Show every line from the data below that includes "взрослых".

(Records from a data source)
####

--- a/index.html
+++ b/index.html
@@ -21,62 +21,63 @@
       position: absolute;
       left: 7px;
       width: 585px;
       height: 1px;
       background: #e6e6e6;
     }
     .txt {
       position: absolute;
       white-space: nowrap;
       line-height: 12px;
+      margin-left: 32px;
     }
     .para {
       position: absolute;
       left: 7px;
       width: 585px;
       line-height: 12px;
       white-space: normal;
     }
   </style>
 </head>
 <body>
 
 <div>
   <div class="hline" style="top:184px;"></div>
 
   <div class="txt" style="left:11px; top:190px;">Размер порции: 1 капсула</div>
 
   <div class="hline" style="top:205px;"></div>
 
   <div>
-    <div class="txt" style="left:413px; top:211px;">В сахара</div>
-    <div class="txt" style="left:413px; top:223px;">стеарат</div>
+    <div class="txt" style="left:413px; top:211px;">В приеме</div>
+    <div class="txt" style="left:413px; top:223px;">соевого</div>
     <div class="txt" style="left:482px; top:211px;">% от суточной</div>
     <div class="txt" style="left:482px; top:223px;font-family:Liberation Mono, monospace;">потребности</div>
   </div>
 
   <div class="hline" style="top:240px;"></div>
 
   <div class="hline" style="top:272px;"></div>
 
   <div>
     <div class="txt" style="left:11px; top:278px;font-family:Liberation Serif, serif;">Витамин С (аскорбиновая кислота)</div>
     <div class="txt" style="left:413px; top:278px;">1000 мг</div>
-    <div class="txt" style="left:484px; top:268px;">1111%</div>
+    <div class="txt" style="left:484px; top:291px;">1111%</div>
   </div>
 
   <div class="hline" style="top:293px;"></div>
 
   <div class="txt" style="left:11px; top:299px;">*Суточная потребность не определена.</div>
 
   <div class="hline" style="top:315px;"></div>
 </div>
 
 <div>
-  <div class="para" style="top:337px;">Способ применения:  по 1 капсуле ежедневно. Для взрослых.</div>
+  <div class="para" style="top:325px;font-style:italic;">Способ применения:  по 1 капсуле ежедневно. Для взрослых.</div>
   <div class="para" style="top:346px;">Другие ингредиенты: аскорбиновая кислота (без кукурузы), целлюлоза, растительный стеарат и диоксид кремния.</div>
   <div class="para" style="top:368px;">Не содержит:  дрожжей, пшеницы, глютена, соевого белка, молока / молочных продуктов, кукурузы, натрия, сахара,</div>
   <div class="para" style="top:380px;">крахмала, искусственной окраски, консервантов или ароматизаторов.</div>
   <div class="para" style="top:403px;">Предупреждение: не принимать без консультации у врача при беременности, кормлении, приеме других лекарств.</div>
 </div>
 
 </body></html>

####

**Output for this exercise:**
-  <div class="para" style="top:337px;">Способ применения:  по 1 капсуле ежедневно. Для взрослых.</div>
+  <div class="para" style="top:325px;font-style:italic;">Способ применения:  по 1 капсуле ежедневно. Для взрослых.</div>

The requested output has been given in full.